*** DATASET EXTRACT Section Begins ***

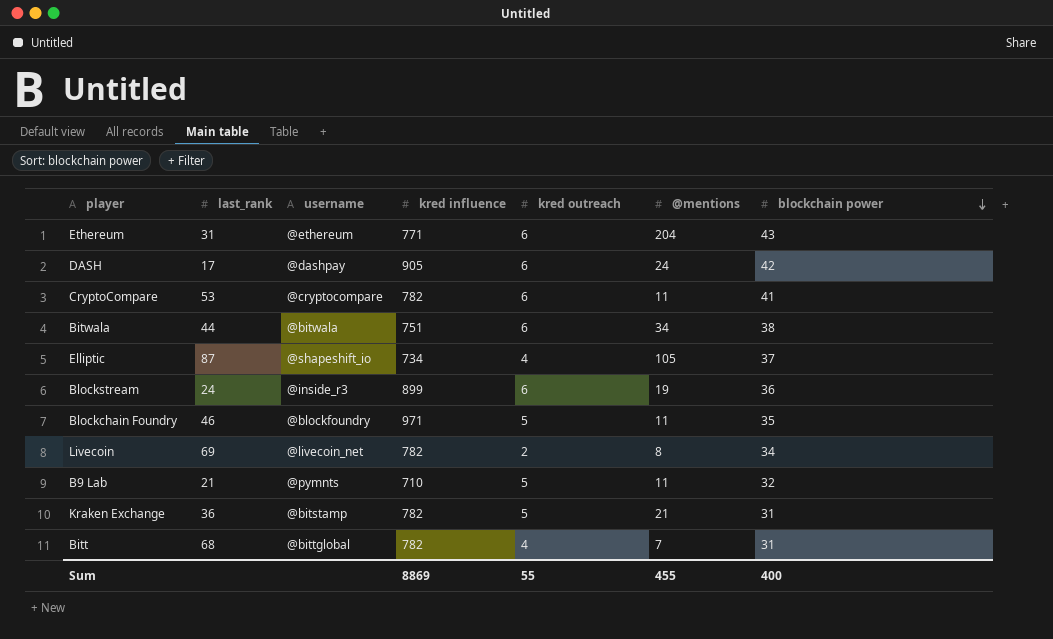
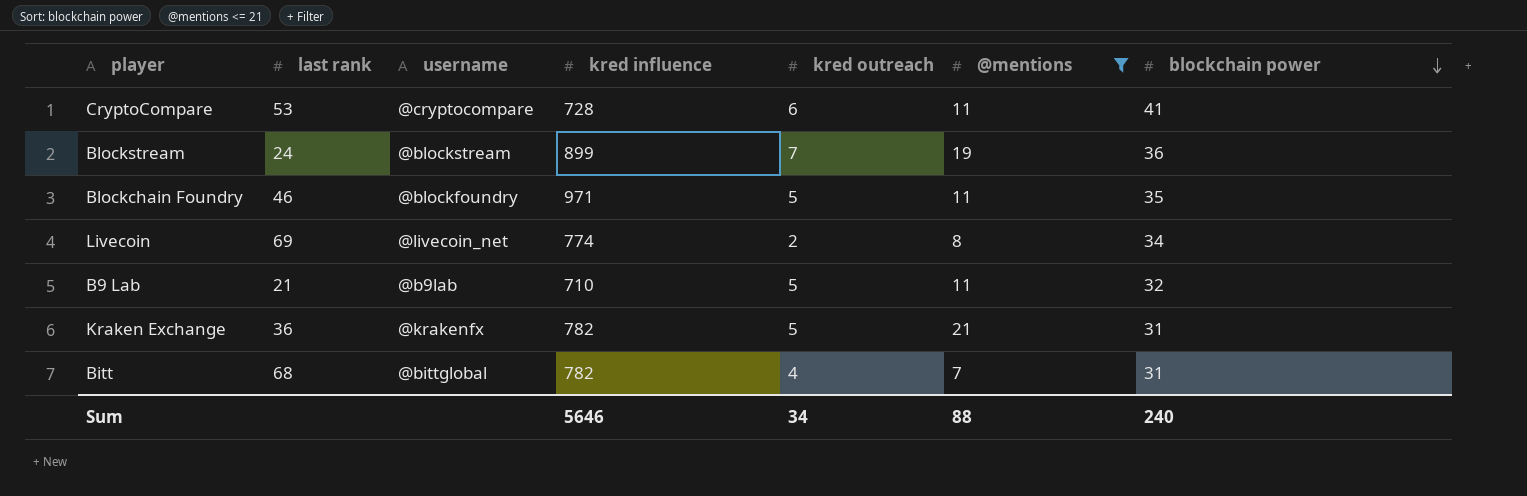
filter: none -> @mentions <= 21
column name: last_rank -> last rank
CryptoCompare | kred influence: 782 -> 728
Blockstream | username: @inside_r3 -> @blockstream
Blockstream | kred outreach: 6 -> 7
Livecoin | kred influence: 782 -> 774
B9 Lab | username: @pymnts -> @b9lab
Kraken Exchange | username: @bitstamp -> @krakenfx
Sum | kred influence: 8869 -> 5646
Sum | kred outreach: 55 -> 34
Sum | @mentions: 455 -> 88
Sum | blockchain power: 400 -> 240

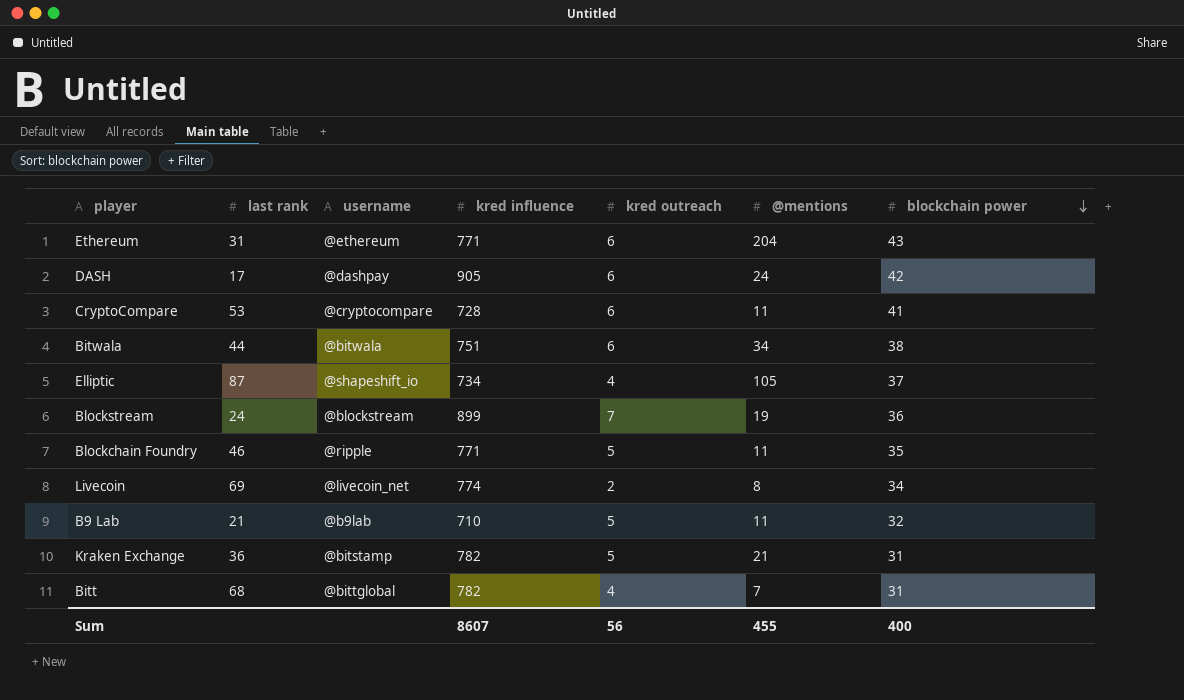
filter: @mentions <= 21 -> none
Blockchain Foundry | username: @blockfoundry -> @ripple
Blockchain Foundry | kred influence: 971 -> 771
Kraken Exchange | username: @krakenfx -> @bitstamp
Sum | kred influence: 5646 -> 8607
Sum | kred outreach: 34 -> 56
Sum | @mentions: 88 -> 455
Sum | blockchain power: 240 -> 400

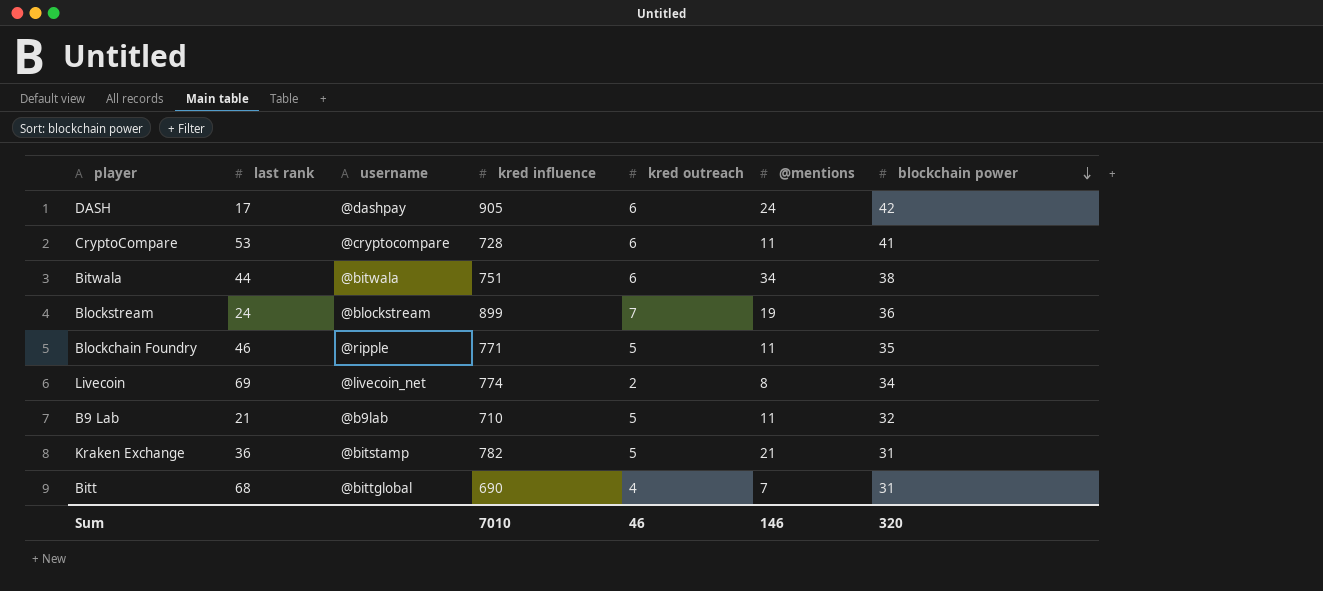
row Ethereum: 31 | @ethereum | 771 | 6 | 204 | 43 -> none
row Elliptic: 87 | @shapeshift_io | 734 | 4 | 105 | 37 -> none
Bitt | kred influence: 782 -> 690
Sum | kred influence: 8607 -> 7010
Sum | kred outreach: 56 -> 46
Sum | @mentions: 455 -> 146
Sum | blockchain power: 400 -> 320

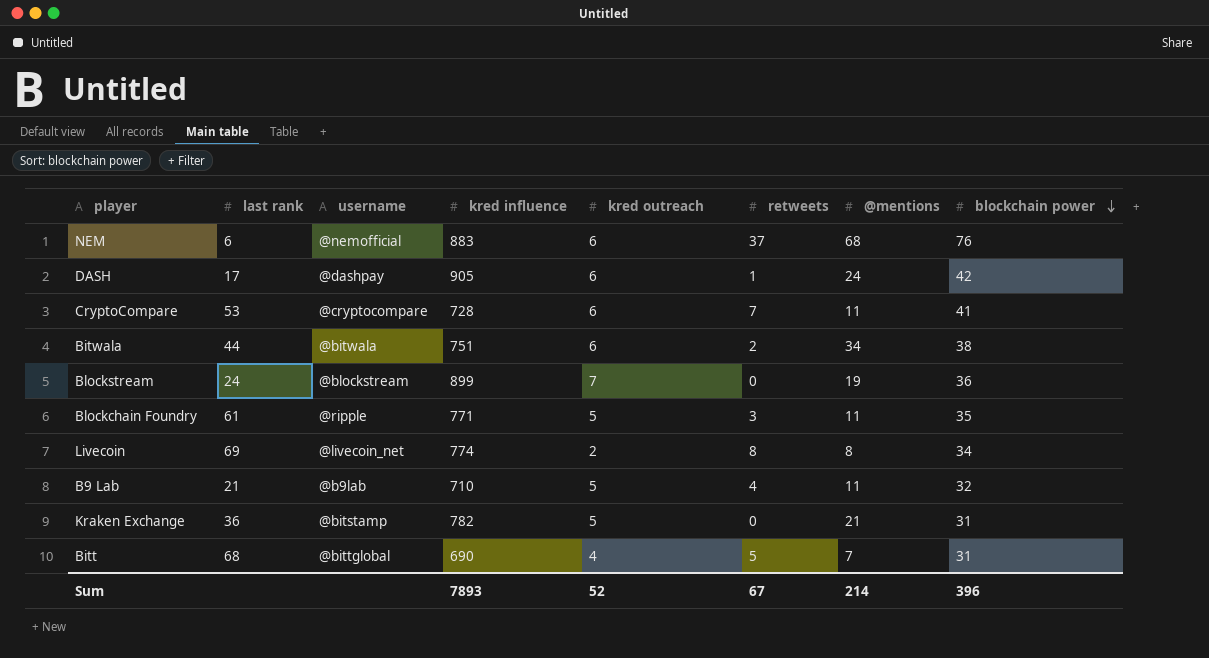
column retweets | position: none -> 6
row NEM: none -> 6 | @nemofficial | 883 | 6 | 37 | 68 | 76
Blockchain Foundry | last rank: 46 -> 61
Sum | kred influence: 7010 -> 7893
Sum | kred outreach: 46 -> 52
Sum | @mentions: 146 -> 214
Sum | blockchain power: 320 -> 396

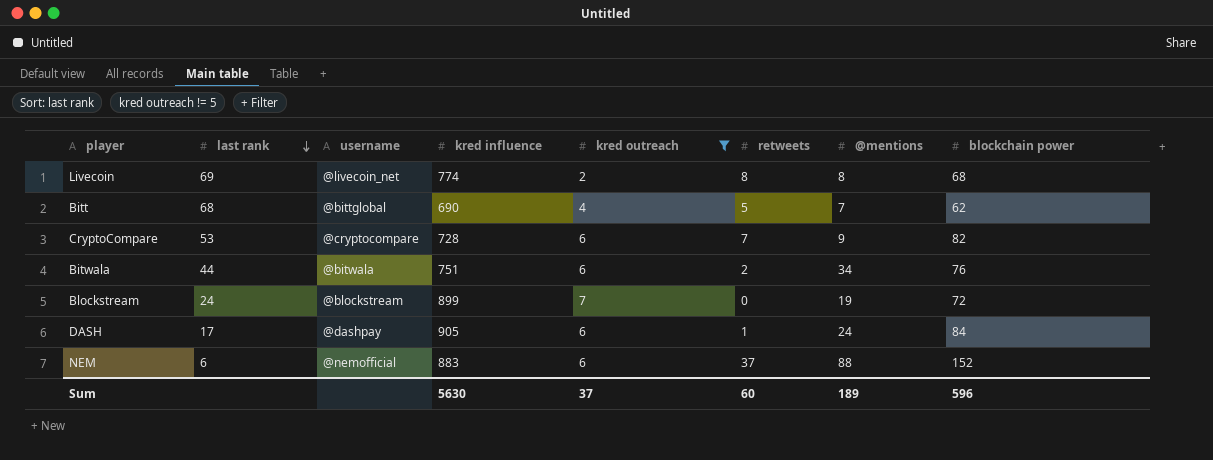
filter: none -> kred outreach != 5
row order: blockchain power descending -> last rank descending
Livecoin | blockchain power: 34 -> 68
Bitt | blockchain power: 31 -> 62
CryptoCompare | @mentions: 11 -> 9
CryptoCompare | blockchain power: 41 -> 82
Bitwala | blockchain power: 38 -> 76
Blockstream | blockchain power: 36 -> 72
DASH | blockchain power: 42 -> 84
NEM | @mentions: 68 -> 88
NEM | blockchain power: 76 -> 152
Sum | kred influence: 7893 -> 5630
Sum | kred outreach: 52 -> 37
Sum | retweets: 67 -> 60
Sum | @mentions: 214 -> 189
Sum | blockchain power: 396 -> 596

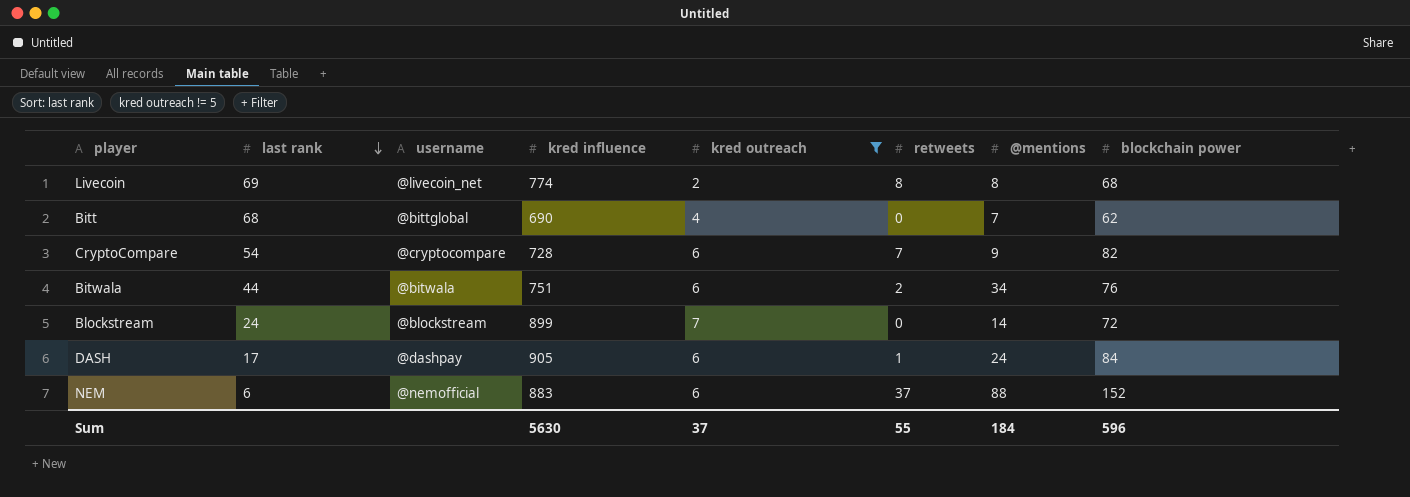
Bitt | retweets: 5 -> 0
CryptoCompare | last rank: 53 -> 54
Blockstream | @mentions: 19 -> 14
Sum | retweets: 60 -> 55
Sum | @mentions: 189 -> 184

*** DATASET EXTRACT Section Ends ***

EXERCISE REQUIREMENTS: Copy the entries above exactly, but only the stretch from the line containing "column name: last_rank -> last rank" through the line containing "Sum | @mentions: 88 -> 455". Keep both end lines; drop the pictures.

EXERCISE RESPONSE:
column name: last_rank -> last rank
CryptoCompare | kred influence: 782 -> 728
Blockstream | username: @inside_r3 -> @blockstream
Blockstream | kred outreach: 6 -> 7
Livecoin | kred influence: 782 -> 774
B9 Lab | username: @pymnts -> @b9lab
Kraken Exchange | username: @bitstamp -> @krakenfx
Sum | kred influence: 8869 -> 5646
Sum | kred outreach: 55 -> 34
Sum | @mentions: 455 -> 88
Sum | blockchain power: 400 -> 240

filter: @mentions <= 21 -> none
Blockchain Foundry | username: @blockfoundry -> @ripple
Blockchain Foundry | kred influence: 971 -> 771
Kraken Exchange | username: @krakenfx -> @bitstamp
Sum | kred influence: 5646 -> 8607
Sum | kred outreach: 34 -> 56
Sum | @mentions: 88 -> 455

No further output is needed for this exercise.